Network inference and community detection, based on covariance matrices, correlations and test statistics from arbitrary distributions

TL;DR

This paper introduces a methodology to infer binary network adjacency matrices from various association measures, enabling community detection in high-dimensional data with efficient algorithms.

Contribution

It presents a novel approach to derive binary adjacency matrices from diverse association measures, facilitating network analysis from arbitrary distributions.

Findings

Applicable to large high-dimensional datasets

Uses computationally efficient algorithms

Demonstrated utility across various contexts

Abstract

In this paper we propose methodology for inference of binary-valued adjacency matrices from various measures of the strength of association between pairs of network nodes, or more generally pairs of variables.

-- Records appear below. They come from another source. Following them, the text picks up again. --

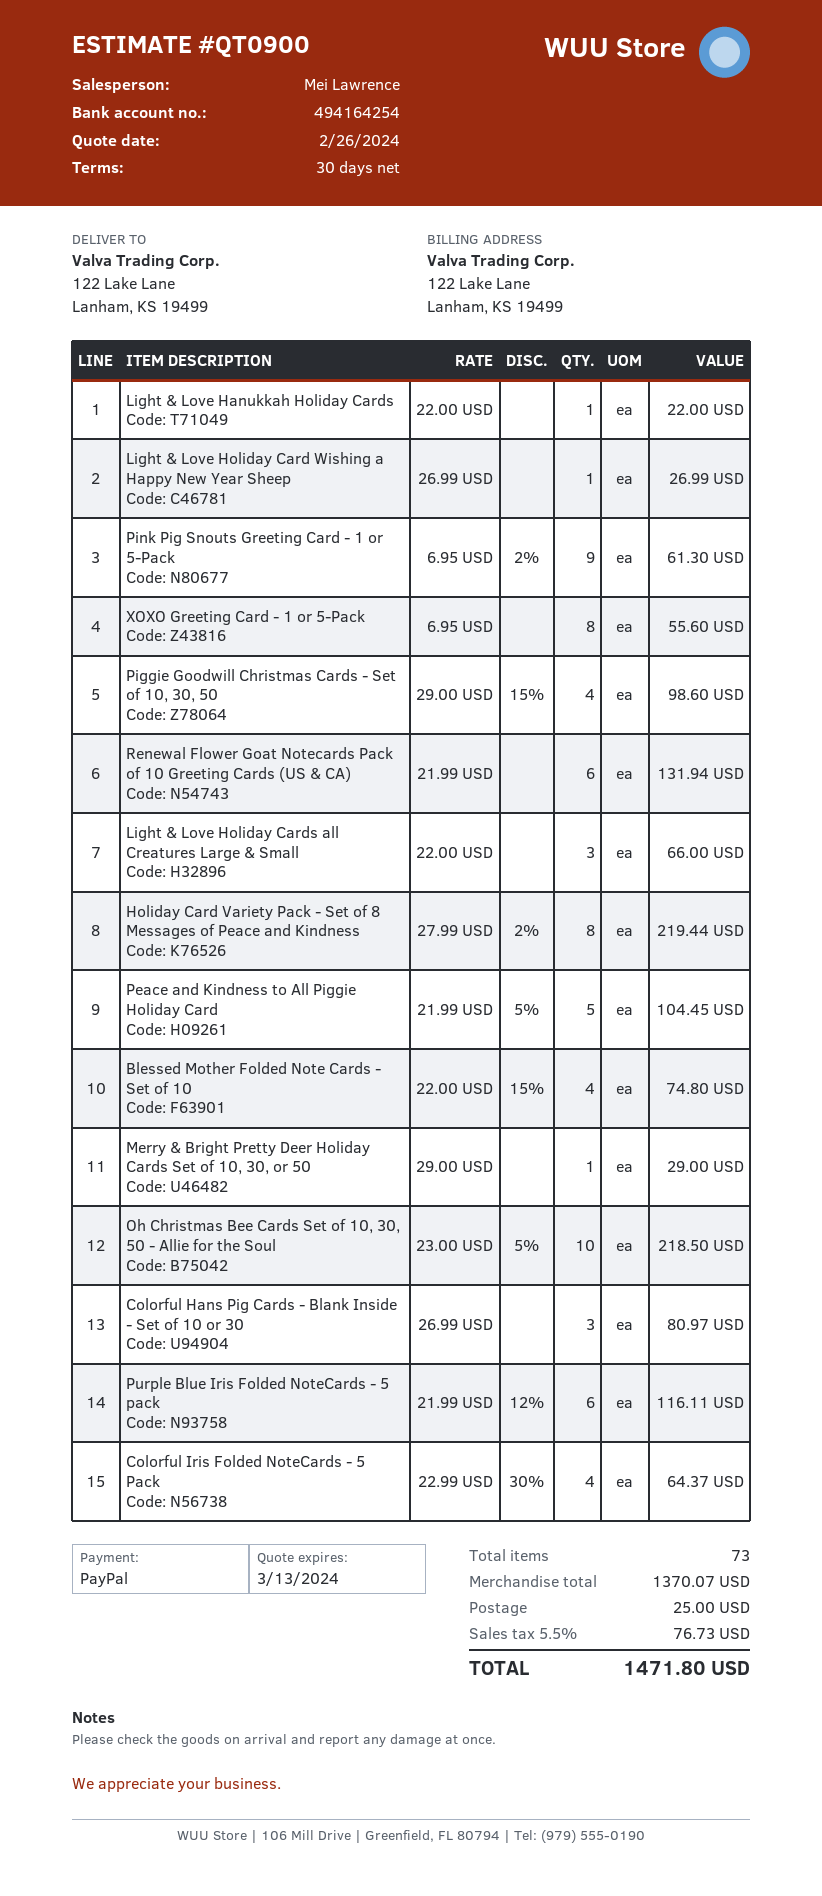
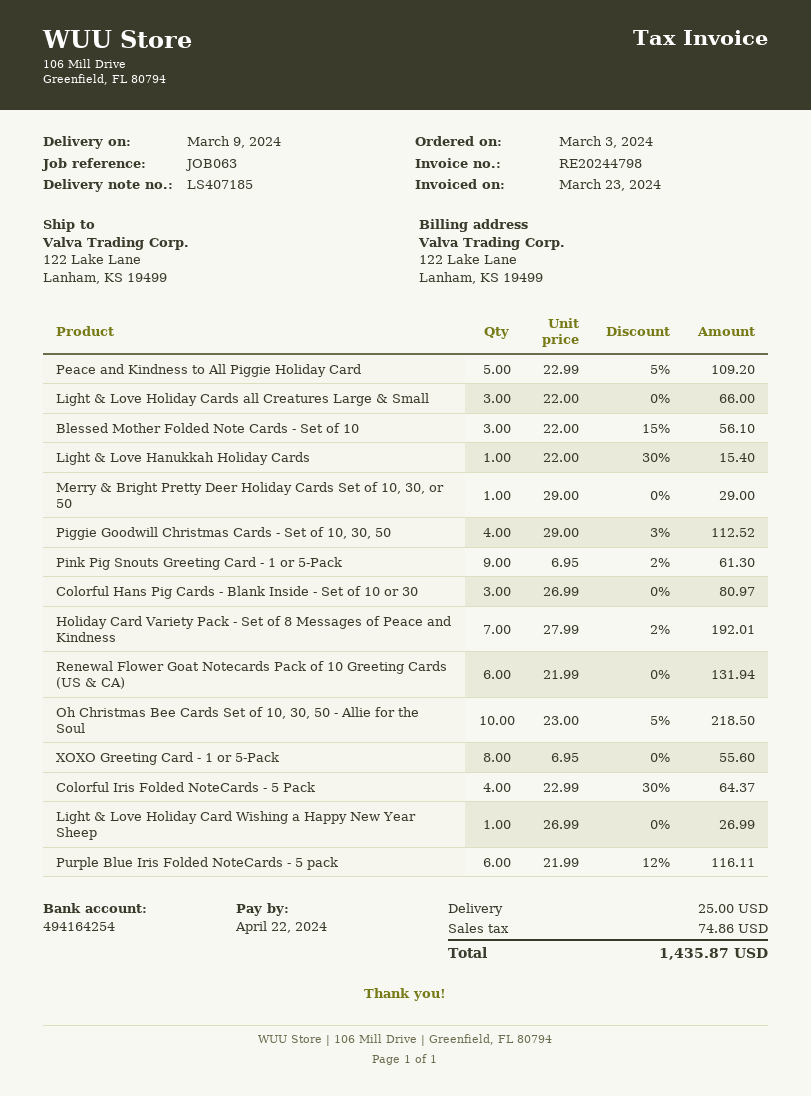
Light & Love Hanukkah Holiday Cards: 1 x 22.00 = 22.00 -> 1 x 22.00 - 30% = 15.40
Piggie Goodwill Christmas Cards - Set of 10, 30, 50: 4 x 29.00 - 15% = 98.60 -> 4 x 29.00 - 3% = 112.52
Holiday Card Variety Pack - Set of 8 Messages of Peace and Kindness: 8 x 27.99 - 2% = 219.44 -> 7 x 27.99 - 2% = 192.01
Peace and Kindness to All Piggie Holiday Card: 5 x 21.99 - 5% = 104.45 -> 5 x 22.99 - 5% = 109.20
Blessed Mother Folded Note Cards - Set of 10: 4 x 22.00 - 15% = 74.80 -> 3 x 22.00 - 15% = 56.10
tax: 76.73 -> 74.86
total: 1471.80 -> 1435.87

This strength of association can be quantified by sample covariance and correlation matrices, and more generally by test-statistics and hypothesis test p-values from arbitrary distributions. Community detection methods such as block modelling typically require binary-valued adjacency matrices as a starting point. Hence, a main motivation for the methodology we propose is to obtain binary-valued adjacency matrices from such pairwise measures of strength of association between variables. The proposed methodology is applicable to large high-dimensional data-sets and is based on computationally efficient algorithms. We illustrate its utility in a range of contexts and data-sets.